8. Nancy
Liebe Nancy,
du weißt, dass ich sterbe. Du versuchst nicht es schönzureden.
Das heißt, du versuchst es den anderen schönzureden. Aber dir nicht. Das ist kein Problem, es ist eigentlich sogar ziemlich hilfreich für mich: So muss ich dir nicht wortreich klar machen, dass das hier mein letzter Tag ist, in dem ich bei euch bin.
Wobei, vielleicht bin ich danach ja weiterhin bei euch allen. Weiß ja niemand, wie das mit dem Sterben so genau läuft: Ob auf einmal alles vorbei ist oder ob man wirklich noch mal alles vorbeiziehen sieht ...
Wenn ich ehrlich bin, habe ich den Tod nicht akzeptiert.
Es scheint so, ich weiß, und bis vor kurzem dachte ich auch es wäre so. Aber jetzt - jetzt will ich nicht mehr sterben.
Das will ich aber gar nicht mehr alles aufschreiben. Es ist unwichtig. Vergleichsweise unwichtig.

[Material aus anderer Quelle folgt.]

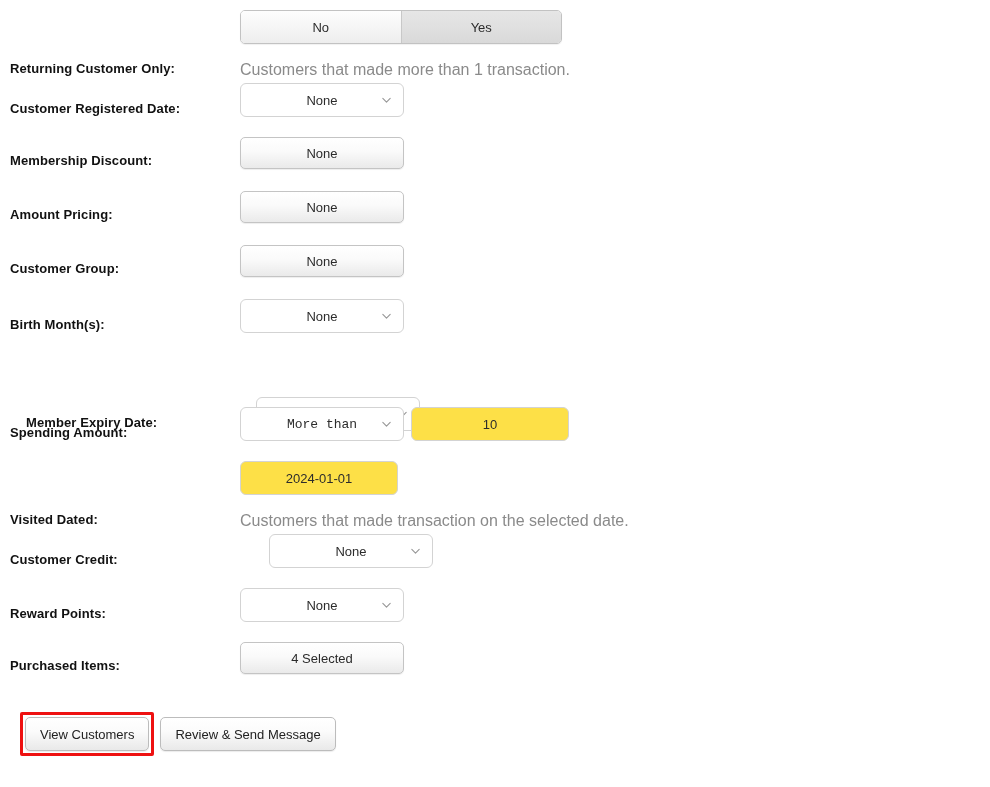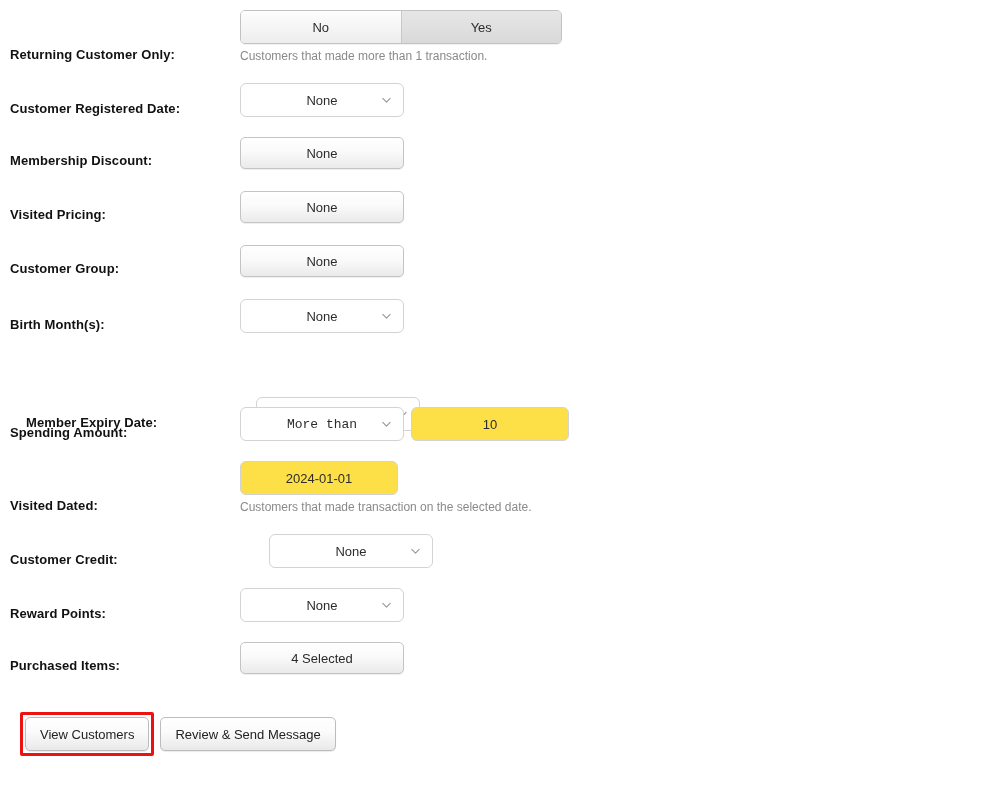"Customers that made more than" .help-text { font-size: 12px -> 16px; margin-top: 5px -> 19px }
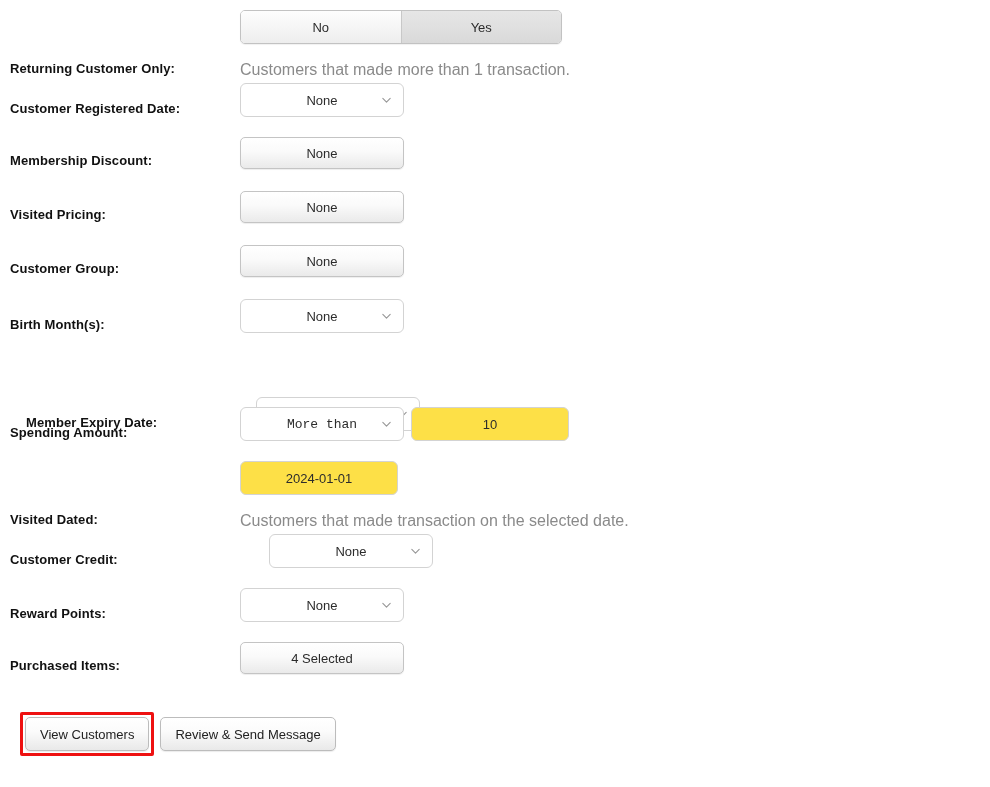"Visited Pricing:" div.row-label { text: Visited -> Amount }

Dieser Brief soll eine Art ... keine Ahnung. Eine Art Nachricht für dich werden.
Nancy - wie gesagt redest du dir nichts schön. Das Problem ist: In deinen Augen ist selbst das schöne nicht mehr schön.
Du befürchtest immer das Schlimmste, selbst wenn es gar nicht so ist. Verstehst du die Anspielung auf Steve?
Der Typ ist okay, Nancy! Er war vielleicht mal ein kompletter Idiot aber er ist da - er ist da für DICH!
Ich kenne dich nicht besonders gut, aber du bist stark. Ich weiß, wie viel du knapp überlebt hast.
Dieses Überleben ist nicht direkt die Stärke die ich meine - das, was ich meine ist, dass du danach nicht zusammengeknickt bist.
Nach der Sache im Krankenhaus hast du weiter gemacht und gegen das Ding gekämpft, du bist nicht weggelaufen. Und Steve ist ja wohl nicht so schlimm wie ein schleimiges Riesenmonster, oder?!
Was ich damit sagen will: Du kannst deine Gefühle nicht ändern. Er ist da, er wird dich nicht allein lassen. Das hat nichts mit schönreden zu tun, das ist eine Tatsache!
Wenn du Jonathan magst, bleib bei ihm. Aber schließ Steve nicht aus, weil du Angst davor hast, verletzt zu werden. Okay?